L’EPAL réagissait cette semaine aux nouveaux appels pour qu’elle mette fin à sa relation avec Mekorot en annonçant qu’elle avait rompu ses relations avec Mekorot en 2010, quand la campagne publique contre la collaboration était à son apogée. La campagne a tenu de grandes manifestations sur la principale place de Lisbonne et fait pression sur les autorités locales.

Un communiqué, publié par la coalition des organisations portugaises qui militaient contre Mekorot, déclare que cette décision « va renforcer et encourager l’action des mouvements de solidarité qui militent pour l’isolement international d’Israël, à cause de sa politique de nettoyage ethnique, d’occupation et de colonisation ».

L’annonce de l’EPAL fait suite à une décision du même ordre des autorités municipales de Buenos Aires et de la société de l’eau néerlandaise Vitens, et elle tombe juste à la fin de la Semaine internationale contre Mekorot, qui a connu des manifestations et des actions militantes dans au moins 12 pays.

À Paris, des militants de BDS France ont fait irruption dans un hôtel de luxe où des délégués de Mekorot participaient à un petit-déjeuner d’affaires dans le cadre du Sommet mondial de l’Eau. Les militants ont exhorté les dizaines de délégués abasourdis à ne pas coopérer avec la compagnie israélienne de l’eau.

Un rapport parlementaire français a accusé Israël d’imposer un système d’ « apartheid de l’eau » dans le territoire palestinien occupé.

La mobilisation française fait suite à une manifestation bruyante qui a perturbé une conférence sur l’eau à Londres, qui avait été demandée par Mekorot et les autres sociétés israéliennes de l’eau.

À Rome, une manifestation en théâtre de rue, avec un « checkpoint de l’eau », a mis en valeur la campagne contre la collaboration entre Mekorot et l’ACEA, la société de l’eau de la ville. La campagne est soutenue par une large coalition de groupes militants s’opposant à la privatisation de l’eau.

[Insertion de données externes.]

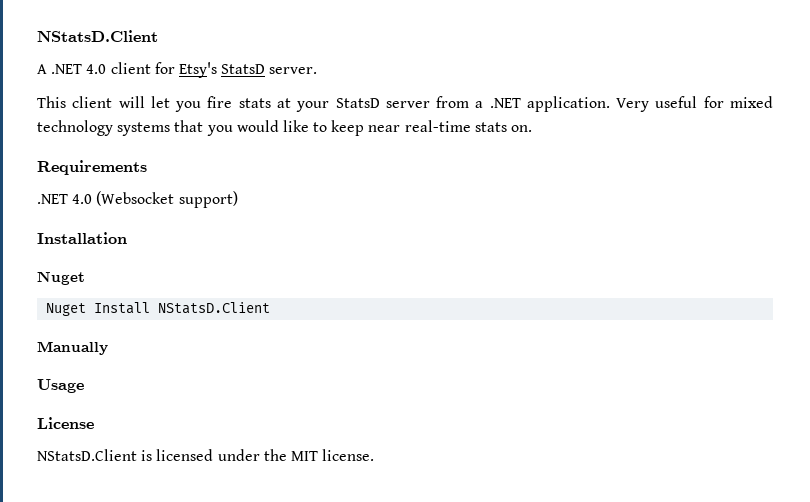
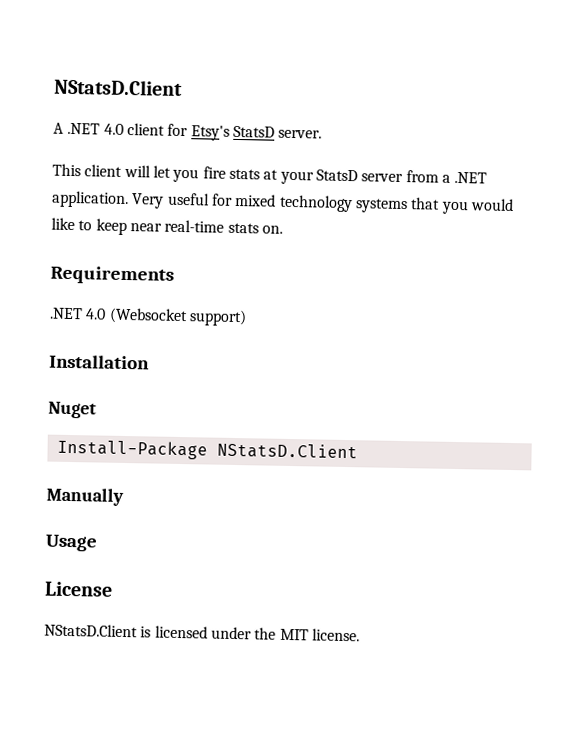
[46,302,151,316] Nuget Install -> [56,439,208,460] Install-Package

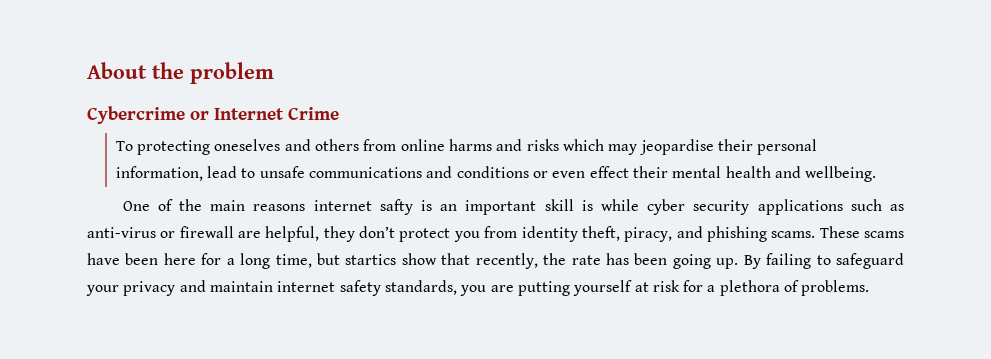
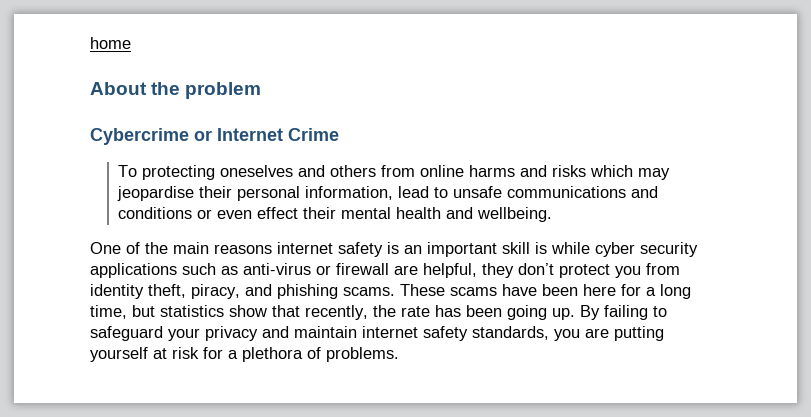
(87, 70) none -> [90,37,131,49] home //
[379,199,413,215] safty -> [338,242,383,257] safety
[345,254,397,265] startics -> [160,305,224,317] statistics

En Argentine, le congrès de la Centrale des travailleurs argentins (CTA Capital) a été consacré à la campagne contre Mekorot, et il a tenu un débat sur la façon dont Mekorot tente d’exporter une politique discriminatoire de l’eau, développée en Palestine, vers l’Argentine. La session a célébré la campagne victorieuse qui a conduit à la perte d’un contrat de 170 millions de dollars par Mekorot, et a débattu de la meilleure façon d’empêcher Mekorot d’obtenir d’autres contrats ou d’y soumissionner.

Un séminaire en Uruguay a réuni, ensemble, des organisations anti-privatisation, environnementales, et de solidarité Palestine pour débattre des luttes pour l’eau et la terre en Uruguay, et en Palestine.

Le 22 mars, Journée mondiale de l’Eau, plus de 250 personnes ont rejoint Thunderclap (Coup de tonnerre) sur Twitter Storm, qui avait une portée sociale de plus de 300 000 personnes.

Des campagnes contre Mekorot sont en cours aussi en Grèce.

« La portée incroyable de la première Semaine contre Mekorot et le fait que des autorités publiques refusent de plus en plus de collaborer avec Mekorot sont de nouveaux signes que les populations et les gouvernements à travers le monde ne sont plus disposés à financer l’apartheid israélien », dit Jamal Juma, de Stop the Wall, membre des Amis de la Terre – Palestine /PENGON, l’une des organisations palestiniennes qui a appelé à la semaine d’actions contre Mekorot.

« Nous appelons les peuples du monde à continuer leur lutte contre Mekorot et ses tentatives d’exporter la politique israélienne discriminatoire de l’eau », a-t-il ajouté.